Will Buffalo mass killer Payton Gendron face execution?


Even those questioning the decision to seek death for Gendron say they see possible rationales for what could appear to be an about-face by the Biden administration.

Specifically, they say, the reasons could be:
  • A willingness by the president to defer to the Justice Department for the decision. "Garland's own record has been consistently inconsistent," Sarat said. "He has declined to go forward with some cases that were left over from the Trump administration and he has gone forward with others." For instance, Garland decided against seeking the death penalty for Patrick Crusius, who committed the racially motivated Walmart attack in El Paso, Texas, that killed 23 people, and Anderson Aldrich, who killed five in an LGBT hate-motivated attack in the Club Q shooting in Colorado Springs, Colorado.
  • A belief that terrorism or hate crimes should be treated differently. The Justice Department has agreed to the death penalty for the Boston Marathon bombing killer and for the man who murdered 11 Jewish people at a Pittsburgh synagogue. "This was a mass shooting with multiple victims, an act of domestic terrorism," Maher said of Gendron's murders. In its papers, federal prosecutors highlighted the racism foundation of Gendron's crimes. However, observers say, this is counter to the decisions in the Crusius and Aldrich cases.
  • A desire to abide by the wishes of the victims in the mass killing.
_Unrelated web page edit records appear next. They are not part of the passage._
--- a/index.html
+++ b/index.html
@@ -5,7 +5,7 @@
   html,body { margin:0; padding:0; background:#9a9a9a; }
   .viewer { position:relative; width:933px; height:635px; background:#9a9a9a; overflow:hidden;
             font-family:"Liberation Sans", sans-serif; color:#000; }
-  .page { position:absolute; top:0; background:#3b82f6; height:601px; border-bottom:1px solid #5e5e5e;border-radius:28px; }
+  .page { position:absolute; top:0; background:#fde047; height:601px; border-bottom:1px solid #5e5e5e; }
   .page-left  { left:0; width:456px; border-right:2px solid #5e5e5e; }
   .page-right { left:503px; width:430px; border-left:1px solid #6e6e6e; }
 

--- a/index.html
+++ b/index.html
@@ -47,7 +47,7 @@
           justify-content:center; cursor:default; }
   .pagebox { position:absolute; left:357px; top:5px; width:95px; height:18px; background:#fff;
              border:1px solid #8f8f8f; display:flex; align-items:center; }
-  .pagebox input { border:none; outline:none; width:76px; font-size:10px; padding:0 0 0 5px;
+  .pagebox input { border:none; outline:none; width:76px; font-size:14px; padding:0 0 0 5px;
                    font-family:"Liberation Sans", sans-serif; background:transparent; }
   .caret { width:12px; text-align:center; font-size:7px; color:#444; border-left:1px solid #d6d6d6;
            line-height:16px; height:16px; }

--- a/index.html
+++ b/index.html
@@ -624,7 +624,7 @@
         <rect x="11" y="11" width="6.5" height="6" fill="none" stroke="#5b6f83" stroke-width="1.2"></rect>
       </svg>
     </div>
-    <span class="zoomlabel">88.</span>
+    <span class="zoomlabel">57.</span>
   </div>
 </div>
This, however, is not so clear-cut because of the division within that group, a number who think Gendron would suffer more by spending his remaining days in prison.
Terrence Connors, a Buffalo lawyer representing the families of survivors in a civil suit, said there are some supportive and some opposed to the death penalty. A third group, Connors said, is "dismissing (Gendron) as irrelevant."
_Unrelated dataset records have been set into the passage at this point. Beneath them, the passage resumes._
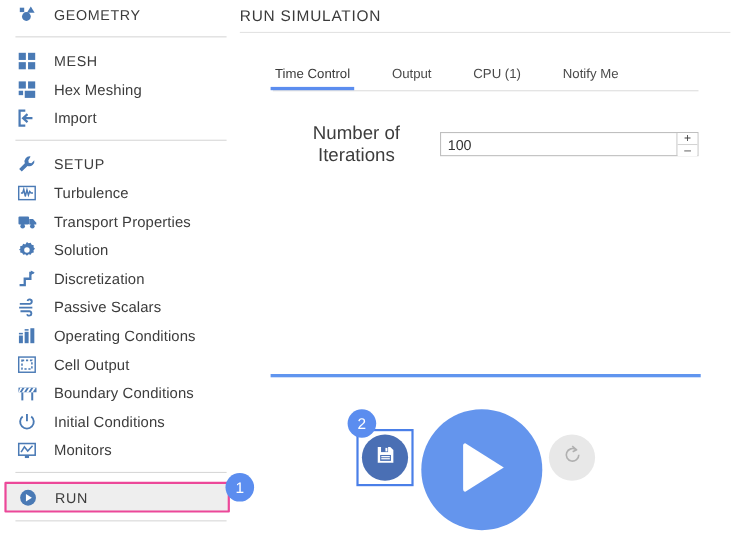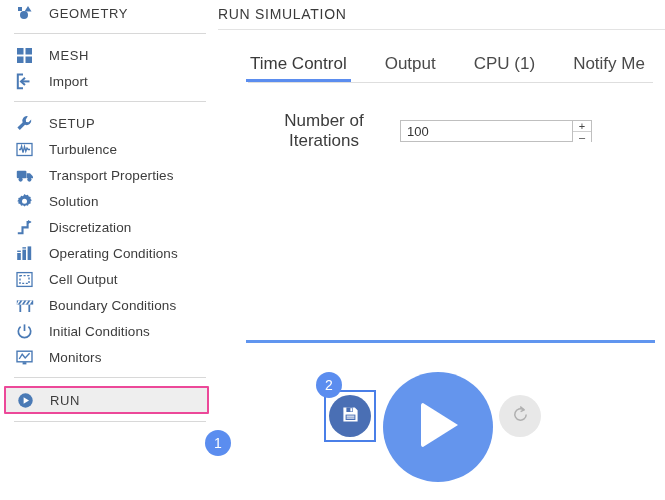--- a/index.html
+++ b/index.html
@@ -119,7 +119,7 @@
     height: 30px;
   }
   .tab {
-    font-size: 17px;
+    font-size: 12px;
     color: #4a4a4a;
     padding: 0 0 8px 0;
     margin-right: 38px;

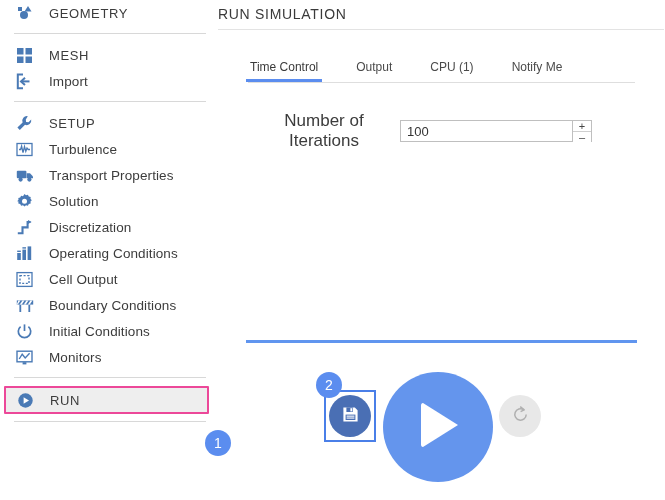--- a/index.html
+++ b/index.html
@@ -308,6 +308,17 @@
           </svg>
         </span>
         <span class="lbl">MESH</span>
+      </div>
+      <div class="nav-item">
+        <span class="ico">
+          <svg width="17" height="17" viewBox="0 0 17 17" fill="#4a7ab5">
+            <rect x="1" y="1" width="6.5" height="6.5"></rect>
+              <rect x="9.5" y="1" width="6.5" height="6.5"></rect>
+            <rect x="1" y="9.5" width="4" height="4"></rect>
+              <rect x="6.5" y="9.5" width="9.5" height="6.5"></rect>
+          </svg>
+        </span>
+        <span class="lbl">Hex Meshing</span>
       </div>
       <div class="nav-item">
         <span class="ico">

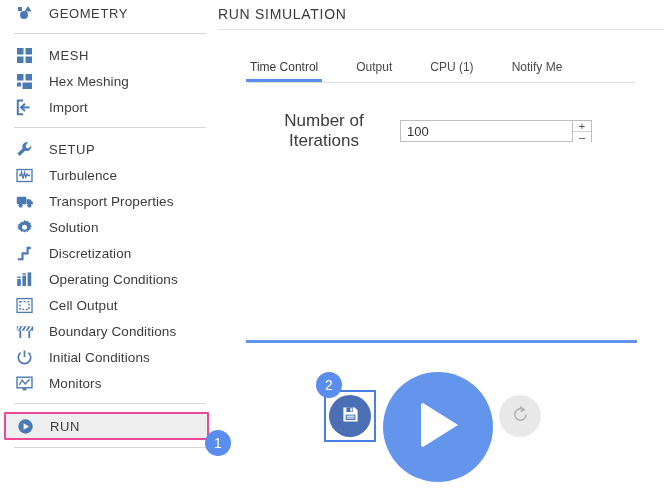--- a/index.html
+++ b/index.html
@@ -157,7 +157,7 @@
   }
   .spin {
     display: flex;
-    width: 192px;
+    width: 235px;
     height: 22px;
     border: 1px solid #bfbfbf;
     box-sizing: border-box;

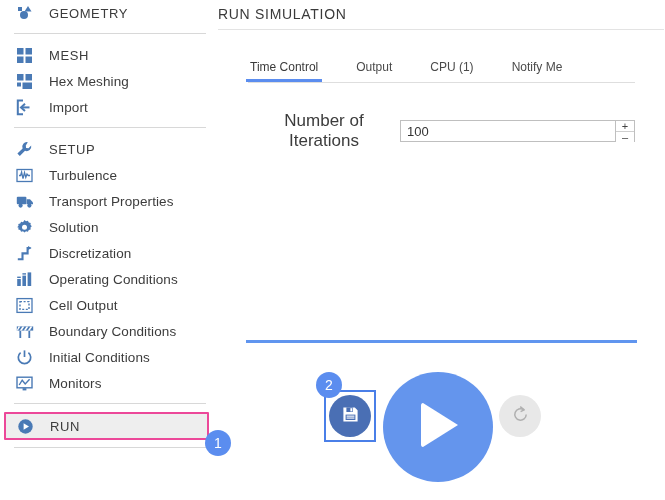--- a/index.html
+++ b/index.html
@@ -379,6 +379,16 @@
           </svg>
         </span>
         <span class="lbl">Discretization</span>
+      </div>
+      <div class="nav-item">
+        <span class="ico">
+          <svg width="18" height="17" viewBox="0 0 18 17" fill="none" stroke="#4a7ab5" stroke-width="1.7">
+            <path d="M2 5.2 H11 a2 2 0 1 0-2-2.6"></path>
+            <path d="M1.4 8.6 H13.4"></path>
+            <path d="M2.6 12 H10.6 a2 2 0 1 1-2 2.6"></path>
+          </svg>
+        </span>
+        <span class="lbl">Passive Scalars</span>
       </div>
       <div class="nav-item">
         <span class="ico">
They have turned their attention to community work and advocacy to try to strengthen their neighborhoods and the surrounding area, Connors said.

Whitfield has opposed the death penalty for Gendron. His bigger focus, Whitfield said, is on the civil suits against online companies that allowed the racist portals where Gendron and others communicated, as well as those responsible for the sale of the firearm and body armor.

"Just by fighting the fight, bringing this suit, it allows the next person to bring another suit and that’s how change happens incrementally over time," Whitfield said.

Why is there a federal execution moratorium?


Whatever the Justice Department decides with criminal cases, there is currently a federal moratorium on executions. Garland initiated the moratorium to study the fairness of federal death penalty cases and the method by which the condemned are to be killed.

"It seems to me not just inconsistent but an academic sort of move to say we're having a moratorium" while seeking the death penalty with some cases, Professor Loor said.

The Justice Department has used the moratorium to review and adjust its internal policies with death penalty decisions, said Maher of the DPIC. What's left to be decided is the methodology for executions, she said.

Numerous studies have shown the death penalty's use across the country to be racially skewed, with Black people more likely to be sentenced to death than white people for similar crimes. There also have been individuals sentenced to death who turned out to be innocent.

Lawyers in the Gendron case predict that jury selection could take several months, followed by more months of trial and then a decision by the jury of whether Gendron should be killed.

In this case, there is no question of Gendron's guilt with the murders, so the trial will largely be a precursor to the jury's deliberations over the death penalty.

Jury selection for the trial is expected to last months, as is the trial itself. Gendron's lawyers also could seek a change of venue, moving the trial away from Buffalo.